Some years back Bunnell shopped a pig war script around Hollywood, thinking it would make a nice movie. One studio expressed interest in the project, but Bunnell and the execs didn’t see eye to eye. Eventually, he withdrew it.

Then in 2012, Bunnell signed the paperwork establishing a new publishing company, Skookum Bay Publishing.

To work out the first-time kinks, he decided to publish one of his own books first. That’s when he came up with the idea of “novelizing” his Lyman Cutler screenplay.

In fact Bunnell takes considerable pride in having retained many of the elements of a screenplay. It works, moving along at a spritely pace. And it has the requisite romances in play.

But it’s more than a screenplay — Bunnell is a master of descriptive prose, from Strait of Juan de Fuca fog banks to native Northwestern rose banks.

 

In Skookum Bay

Skookum Bay Publishing now has four additional books in the works — two of Bunnell’s and two from other authors whose work he admires.

Bunnell is clearly excited about the possibilities.

“I’d thought about publishing for many years. Not only for my own stuff, but for other writers. It had reached a point where you might have a manuscript all ready to go, and you’d take years finding an agent, and then the agent would take at least a year.”

“People would go to a vanity press, but the problem is that they don’t care if it’s a piece of junk.”
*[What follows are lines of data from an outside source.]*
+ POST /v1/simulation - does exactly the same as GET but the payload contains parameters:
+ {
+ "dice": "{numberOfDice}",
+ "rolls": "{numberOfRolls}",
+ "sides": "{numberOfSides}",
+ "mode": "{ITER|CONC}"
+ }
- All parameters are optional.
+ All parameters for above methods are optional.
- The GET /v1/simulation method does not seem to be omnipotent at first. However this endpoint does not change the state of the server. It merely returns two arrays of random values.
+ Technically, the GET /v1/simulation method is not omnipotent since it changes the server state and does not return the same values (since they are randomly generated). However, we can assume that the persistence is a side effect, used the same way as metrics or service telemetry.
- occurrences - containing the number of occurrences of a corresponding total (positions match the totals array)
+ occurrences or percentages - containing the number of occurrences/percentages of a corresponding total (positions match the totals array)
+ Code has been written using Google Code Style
He said reviewers and editors won’t look at vanity press books.

His writers don’t pay him for his services, and Bunnell said he’s “not going to print anything that comes in the door.”
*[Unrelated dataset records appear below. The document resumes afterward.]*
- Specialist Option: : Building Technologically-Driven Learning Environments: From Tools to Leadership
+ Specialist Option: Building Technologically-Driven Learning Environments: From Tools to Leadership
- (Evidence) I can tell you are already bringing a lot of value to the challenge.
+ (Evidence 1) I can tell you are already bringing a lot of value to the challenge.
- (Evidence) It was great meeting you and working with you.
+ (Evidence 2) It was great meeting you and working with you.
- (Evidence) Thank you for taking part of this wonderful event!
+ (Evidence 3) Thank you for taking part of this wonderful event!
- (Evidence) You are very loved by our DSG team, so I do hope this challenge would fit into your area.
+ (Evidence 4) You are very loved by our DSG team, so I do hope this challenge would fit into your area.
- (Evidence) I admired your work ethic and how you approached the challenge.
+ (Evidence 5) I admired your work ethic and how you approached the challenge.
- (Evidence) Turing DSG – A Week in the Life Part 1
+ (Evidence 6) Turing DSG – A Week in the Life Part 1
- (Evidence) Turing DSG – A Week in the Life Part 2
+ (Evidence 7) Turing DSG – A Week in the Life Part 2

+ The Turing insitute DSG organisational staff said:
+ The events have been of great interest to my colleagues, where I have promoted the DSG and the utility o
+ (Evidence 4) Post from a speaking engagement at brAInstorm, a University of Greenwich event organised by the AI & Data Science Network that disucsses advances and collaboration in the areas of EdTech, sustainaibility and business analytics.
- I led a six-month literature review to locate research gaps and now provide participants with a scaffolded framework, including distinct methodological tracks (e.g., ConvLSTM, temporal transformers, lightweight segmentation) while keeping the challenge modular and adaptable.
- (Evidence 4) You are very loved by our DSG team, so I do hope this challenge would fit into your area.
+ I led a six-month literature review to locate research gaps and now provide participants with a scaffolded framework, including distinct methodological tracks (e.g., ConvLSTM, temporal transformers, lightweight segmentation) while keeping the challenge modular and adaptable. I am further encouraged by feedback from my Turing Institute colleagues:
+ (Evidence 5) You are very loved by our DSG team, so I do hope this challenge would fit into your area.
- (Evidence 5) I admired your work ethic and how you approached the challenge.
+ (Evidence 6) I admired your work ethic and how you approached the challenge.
He said he’s encouraged by the fact that these days, “more of The New York Times best sellers started out by being printed by some small independent press in Iowa.”

He’s always looking for new clients for Skookum Bay Publishing and currently is seeking submissions for a planned collection of short stories by local authors.

“Lyman Cutler” is now available in Sequim at Good News Books and also is available through Amazon and sbaybooks.com. It features cover art by Sequim artist Priscilla Messner-Patterson.